- **Problem to solve**: Nothing but the text should be carried over: reproduce all the data exactly and leave out every image.

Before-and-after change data
+++

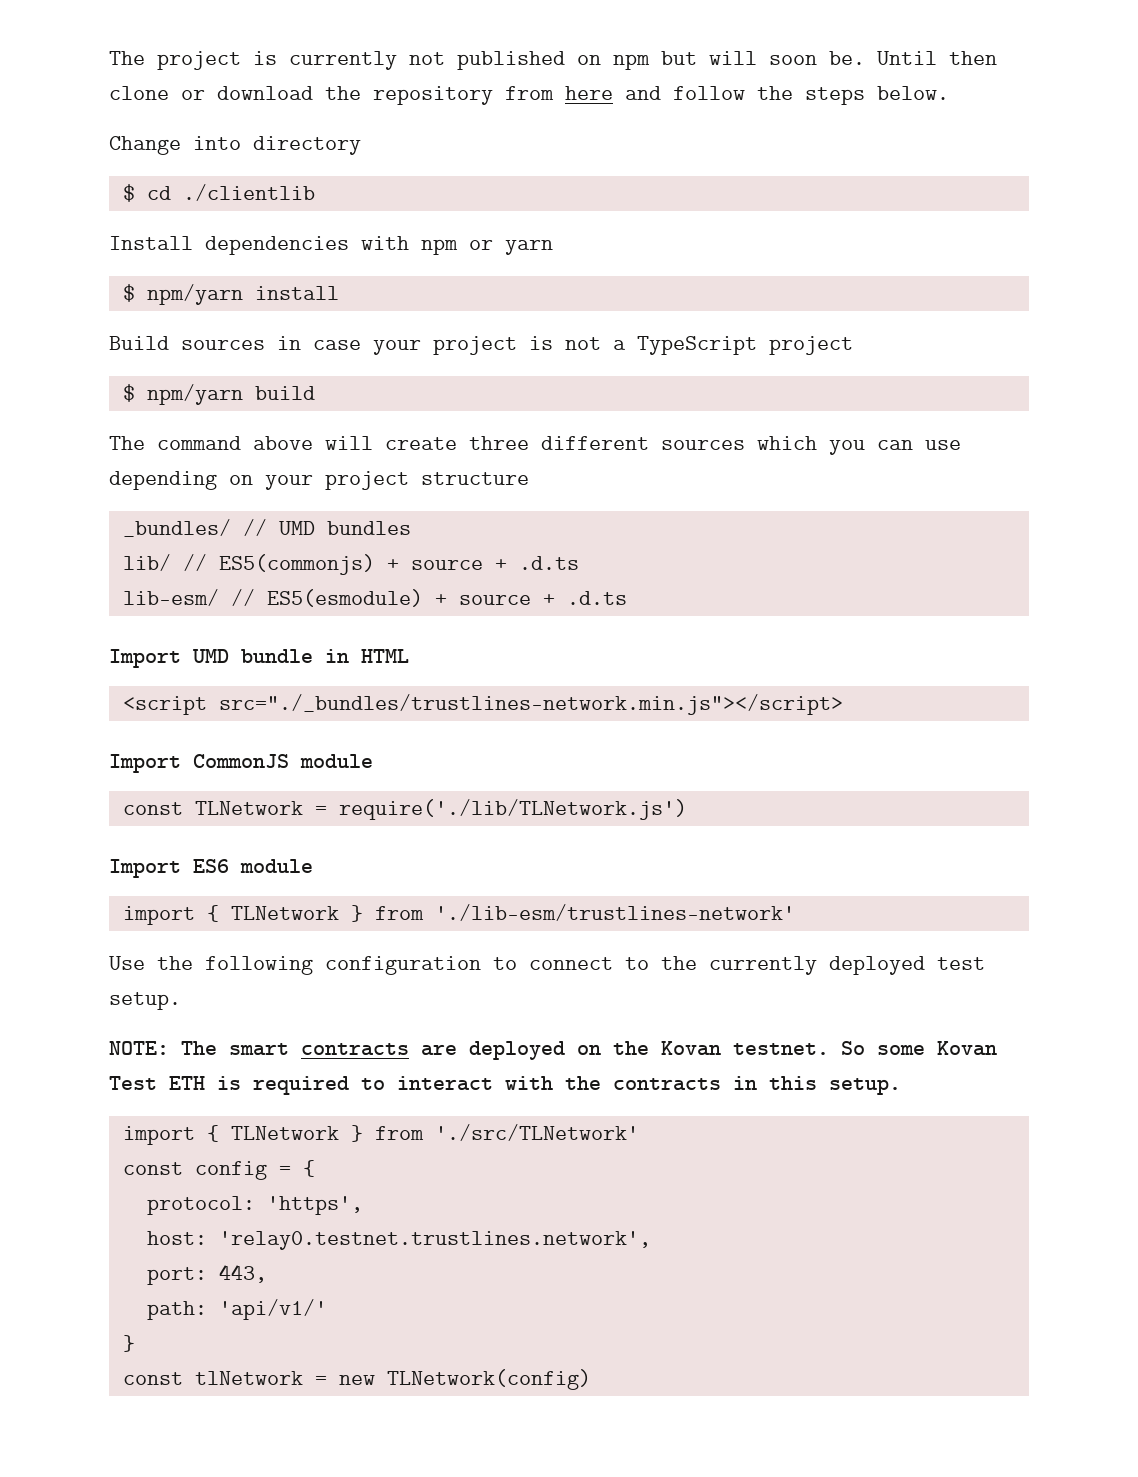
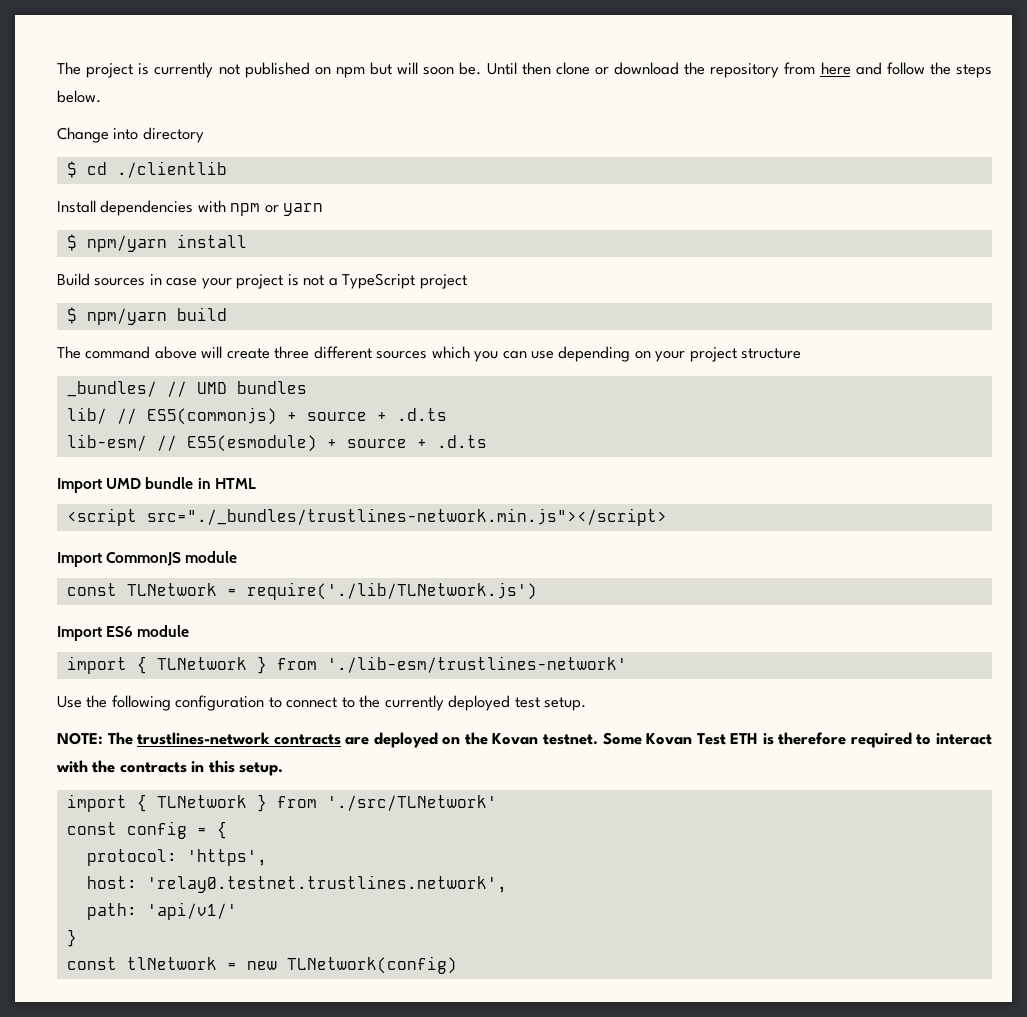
[229,1043,289,1056] smart -> [137,732,271,745] trustlines-network
[841,1041,925,1055] So some -> [602,732,642,745] Some
(241, 1083) none -> [778,732,847,745] therefore
[146,1264,267,1285] // port: 443, -> (507, 884) none

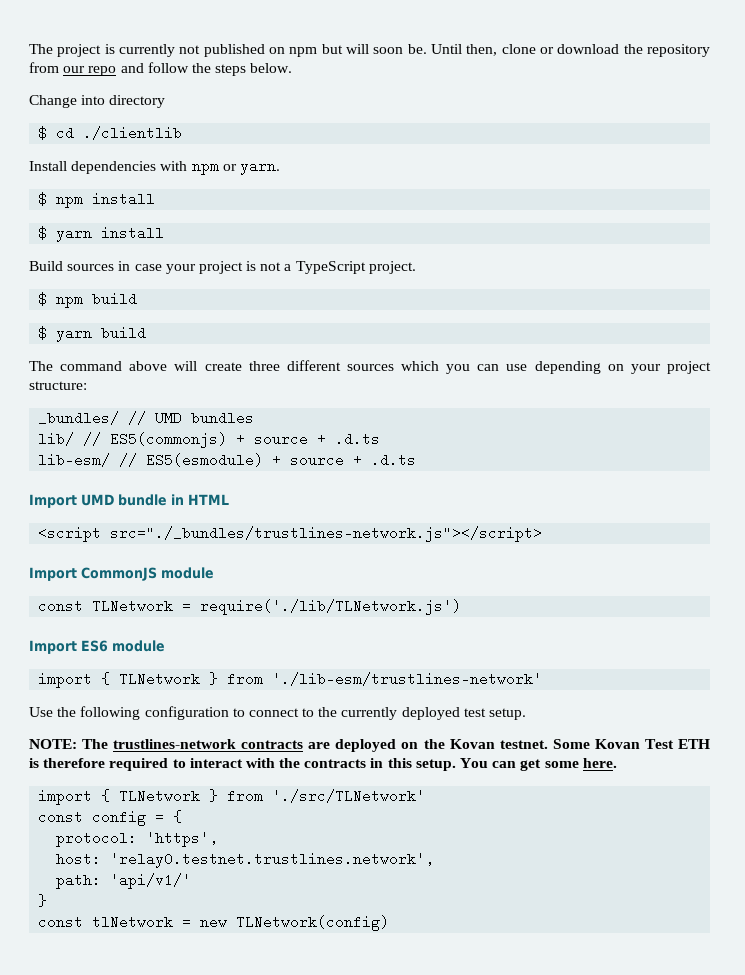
[521,62,551,75] then -> [466,44,498,56] then,
[820,62,851,75] here -> [63,66,117,76] our repo
[283,203,324,216] [66,234,167,252] yarn // $ npm/yarn -> [239,159,280,175] [38,192,156,208] [38,226,93,242] yarn. // $ npm install // $ yarn
[419,274,467,289] [66,307,167,325] project // $ npm/yarn -> [368,261,416,274] [38,292,138,308] [38,326,93,342] project. // $ npm build // $ yarn
[741,348,802,359] structure -> [29,381,87,390] structure:
[146,508,667,526] src="./_bundles/trustlines-network.min.js"></script> -> [110,526,543,542] src="./_bundles/trustlines-network.js"></script>
(284, 769) none -> [460,758,617,771] You can get some here.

+++

- **Result for this task**:
[229,1043,289,1056] smart -> [137,732,271,745] trustlines-network
[841,1041,925,1055] So some -> [602,732,642,745] Some
(241, 1083) none -> [778,732,847,745] therefore
[146,1264,267,1285] // port: 443, -> (507, 884) none

[521,62,551,75] then -> [466,44,498,56] then,
[820,62,851,75] here -> [63,66,117,76] our repo
[283,203,324,216] [66,234,167,252] yarn // $ npm/yarn -> [239,159,280,175] [38,192,156,208] [38,226,93,242] yarn. // $ npm install // $ yarn
[419,274,467,289] [66,307,167,325] project // $ npm/yarn -> [368,261,416,274] [38,292,138,308] [38,326,93,342] project. // $ npm build // $ yarn
[741,348,802,359] structure -> [29,381,87,390] structure:
[146,508,667,526] src="./_bundles/trustlines-network.min.js"></script> -> [110,526,543,542] src="./_bundles/trustlines-network.js"></script>
(284, 769) none -> [460,758,617,771] You can get some here.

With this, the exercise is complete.